← All field guides · ← The Convergence of AI
A BlueAlly Field Guide
A model does not read words. It reads numbers. We take one plain sentence and follow it all the way — from raw text to a running, governed system. No mystery. Just engineering.
Conquer Complexity
What's inside
01 The premise
The model you are about to buy reads zero words. It reads numbers — and only numbers. The sentence on the page becomes a list of integers before the model sees a thing. Everything you call "AI" is the work of turning your language into numbers honestly, and turning the numbers back into something true.
That gap is where the money is made or lost. The model is rarely the problem. The system around it — how text is cut, mapped, stored, found, and governed — decides whether your AI ships or stalls. So this guide skips the hype and follows the wiring.
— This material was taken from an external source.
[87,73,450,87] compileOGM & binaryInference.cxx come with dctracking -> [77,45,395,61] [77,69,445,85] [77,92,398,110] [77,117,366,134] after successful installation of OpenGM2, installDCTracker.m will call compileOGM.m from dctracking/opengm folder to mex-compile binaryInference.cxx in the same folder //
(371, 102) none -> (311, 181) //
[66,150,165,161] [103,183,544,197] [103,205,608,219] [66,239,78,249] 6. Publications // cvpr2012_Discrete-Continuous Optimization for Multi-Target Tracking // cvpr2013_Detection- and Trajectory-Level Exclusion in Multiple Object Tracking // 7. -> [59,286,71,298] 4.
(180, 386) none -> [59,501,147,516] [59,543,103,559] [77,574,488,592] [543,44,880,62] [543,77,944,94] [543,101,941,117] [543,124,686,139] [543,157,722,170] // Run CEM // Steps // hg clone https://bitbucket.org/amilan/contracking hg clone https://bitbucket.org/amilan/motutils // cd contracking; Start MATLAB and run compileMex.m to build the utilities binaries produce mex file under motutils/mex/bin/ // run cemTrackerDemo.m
We take one sentence. A real one, the kind that lives in your contracts, your tickets, your claims files: "Contract 4471 renews on the first of March." Watch what the machine does to it. By the end you will know how it is cut, counted, mapped, stored, found, and acted upon — and where each piece of your own infrastructure belongs.
02 Tokenization · Byte-Pair Encoding
Before a model can think about a sentence, the sentence must become a sequence of integers. The cutting is called tokenization, and the most common knife is Byte-Pair Encoding — BPE. It is old, it is simple, and it works.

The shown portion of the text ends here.